[1] Tschudi later attended a boarding school in Basel run by Heinrich Glarean, with whom he maintained a lifelong correspondence.
[1] Beginning his political career, Tschudi served as bailiff of Sargans from 1530 to 1532, of Rorschach (on behalf of the Prince-Abbot of St. Gall) from 1532 to 1533, and of the County of Baden from 1533 to 1535 and from 1549 to 1551, where he had his first contact with Roman antiquities on the site of Vindonissa.
[1] He played an increasingly important role in the canton of Glarus in the 1550s, as councillor, vice-landamman, and finally as chief magistrate or landamann from 1558 to 1560.
[2] This book was designed practically as an introduction to his magnum opus, the Chronicon Helveticum, part of which (from 1001 to 1470) was published by J. R. Iselin in two stately folios (1734–1736); the rest consists only of rough materials.

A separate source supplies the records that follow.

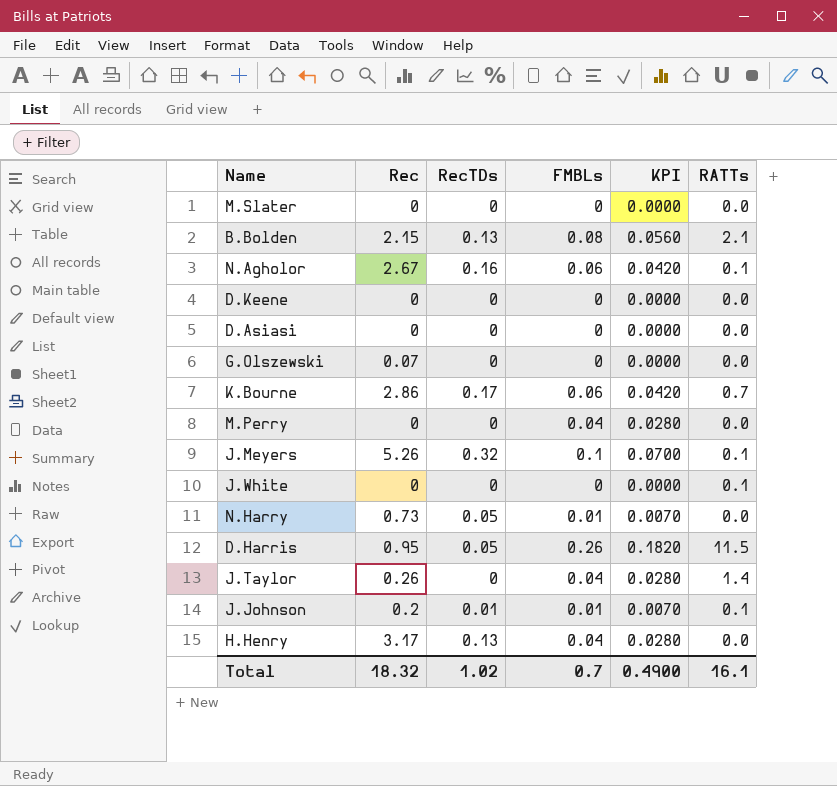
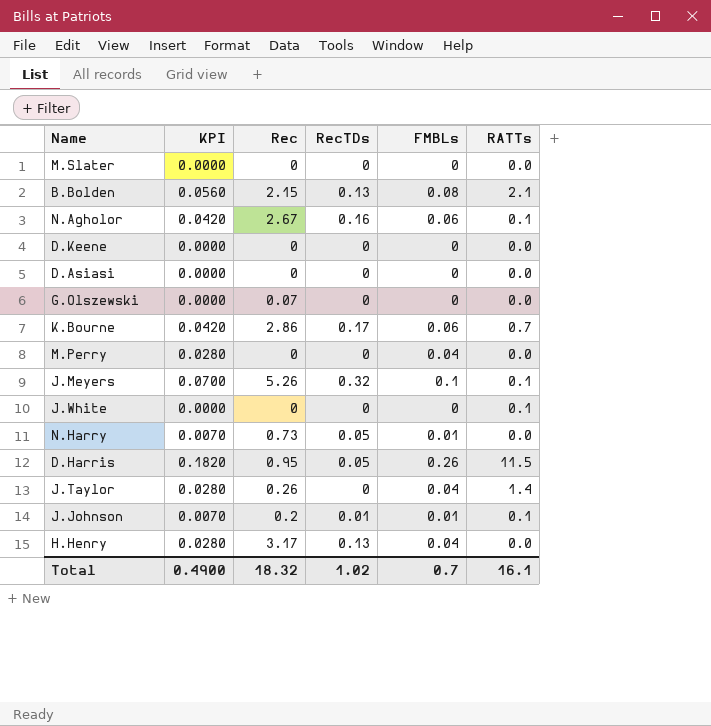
column KPI | position: 5 -> 2

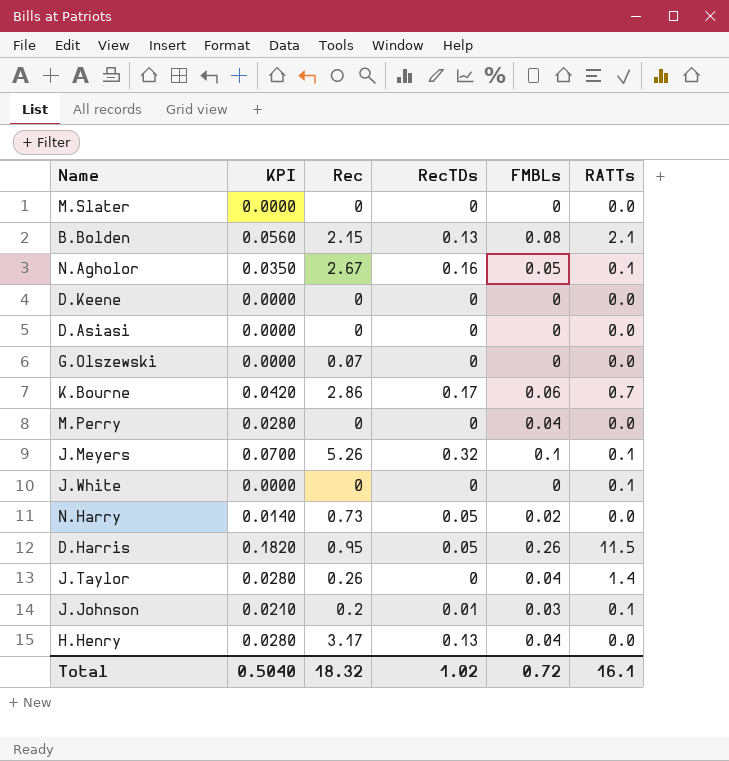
N.Agholor | KPI: 0.0420 -> 0.0350
N.Agholor | FMBLs: 0.06 -> 0.05
N.Harry | KPI: 0.0070 -> 0.0140
N.Harry | FMBLs: 0.01 -> 0.02
J.Johnson | KPI: 0.0070 -> 0.0210
J.Johnson | FMBLs: 0.01 -> 0.03
Total | KPI: 0.4900 -> 0.5040
Total | FMBLs: 0.7 -> 0.72

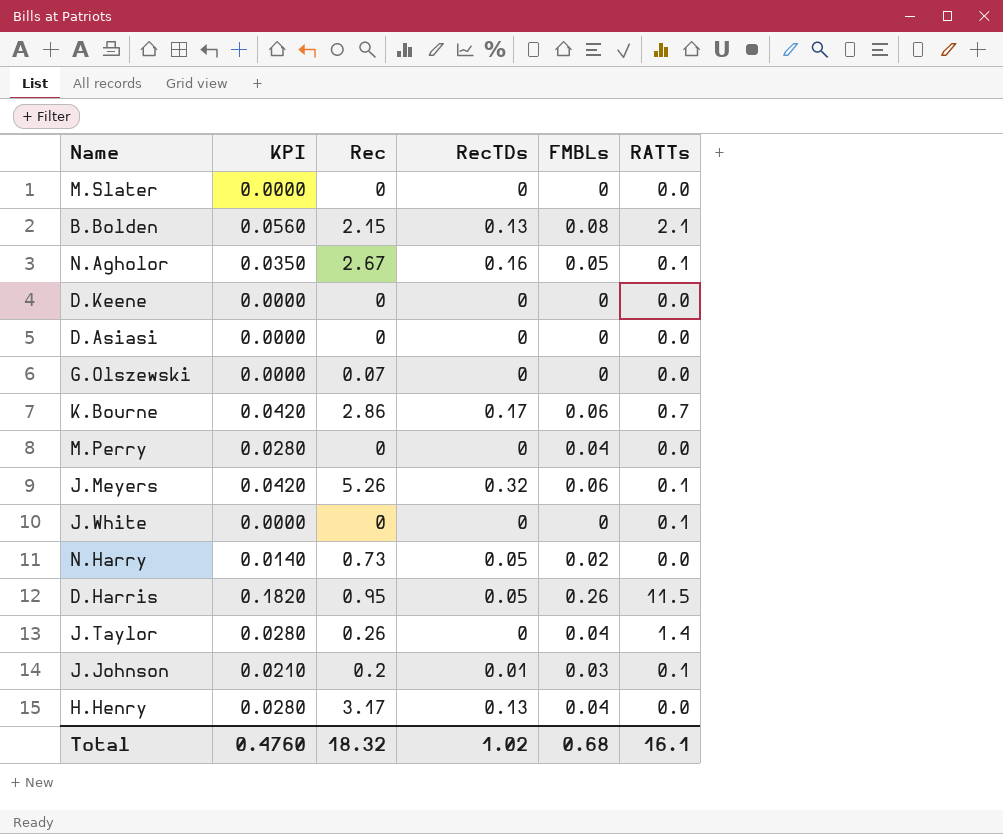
J.Meyers | KPI: 0.0700 -> 0.0420
J.Meyers | FMBLs: 0.1 -> 0.06
Total | KPI: 0.5040 -> 0.4760
Total | FMBLs: 0.72 -> 0.68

[2] Tschudi worked from both documents and legends to portray the ancient traditions of the Swiss defence of liberty, giving roles not only to William Tell but to the heroic moment of the foundation of the Confederacy, when Werner Stauffacher representing Schwyz, Walter Fürst of Uri and Arnold of Melchtal for Unterwalden meet at the Rutli, a meadow above Lake Lucerne, and take an oath to defend Swiss freedom.
His statements and documents relating to Roman times and the early history of Glarus and his own family had long roused suspicion.
Detailed examination has proved that he not merely claimed to have copied Roman inscriptions that had never existed, and amended others in an arbitrary fashion, but that he deliberately forged documents to push back the origin of his family to the 10th century.